J'ai moins aimé The Element of Crime, un peu trop jaunâtre à mon goût. On retrouve l'aspect itinéraire d'un héros qui cherche à résoudre un truc, avec comme fil un récit qui finit par se confondre avec le réel et un état de crise en toile de fond. On est bien dans l'Europe, à moitié en vrac, avec des espaces-temps indécis, sautant de l'un à l'autre au sein d'un même plan, et une narration  à posteriori qui brouille les pistes. Les images d'eau et de noyés (le cheval qui ressemble à une vision hallucinée Nietzschéenne), les friches industrielles au bord du fleuve, les bâtiments hantés par le vide: visuellement c'est vraiment beau, mais la couleur fatigue un poil.

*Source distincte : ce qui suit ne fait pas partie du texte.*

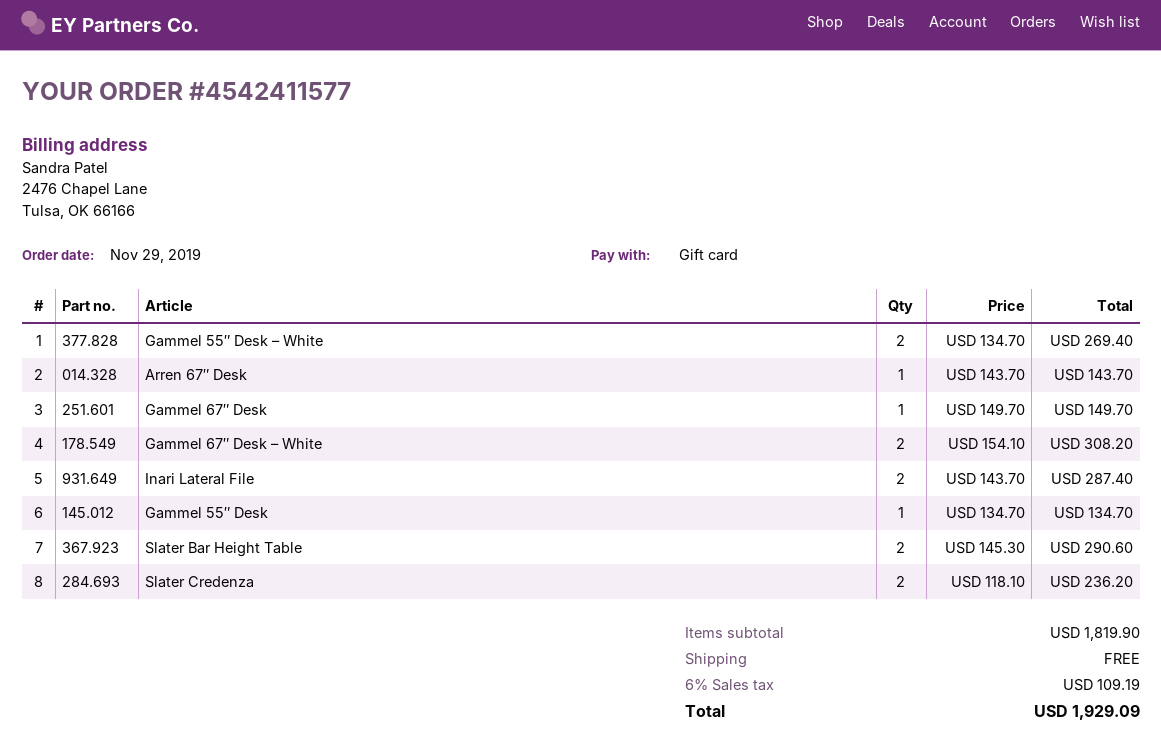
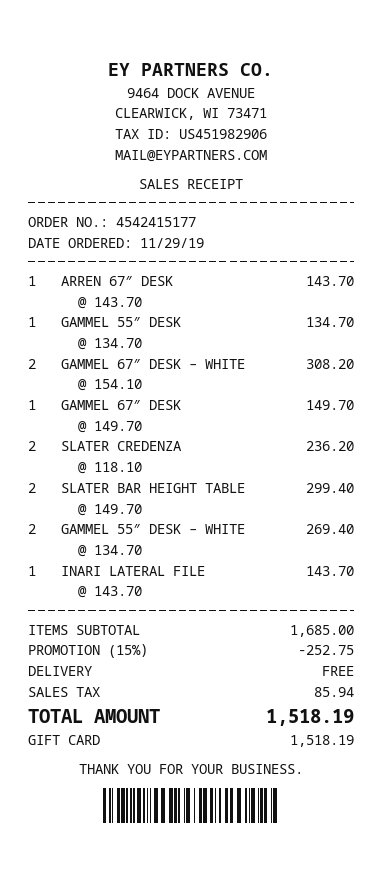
order number: 4542411577 -> 4542415177
Inari Lateral File: 2 x 143.70 = 287.40 -> 1 x 143.70 = 143.70
Slater Bar Height Table: 2 x 145.30 = 290.60 -> 2 x 149.70 = 299.40
subtotal: 1819.90 -> 1685.00
discount: none -> 15% = 252.75
tax: 109.19 -> 85.94
total: 1929.09 -> 1518.19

Europa est bizarrement le plus drôle: il a un petit côté kafkaien absurde - la scène de l'examen de contrôleur de train est énorme-  même si dans un contexte pas folichon. Il reprend et redéploie les deux films précédents - itinéraire sans vraiment de logique dicté par un narrateur/hypnotiseur qui est un mélange des deux entités extradiégétiques de Elements et Epidemic (entre l'interrogatoire et le scénariste), mêmes sauts d'un espace-temps à l'autre, mêmes noyés en apesanteur. Ça brasse aussi pas mal de thèmes - la perte de repères dans une Europe en pleine débandade. C'est aussi le plus noir, avec un thème peu abordé - que deviennent les méchants après une guerre? J'ai pensé à certaines ambiances de Berlin Alexanderplatz par moments. N/B impeccable, avec des inserts en couleur parfois déroutants mais finalement pas dégueu.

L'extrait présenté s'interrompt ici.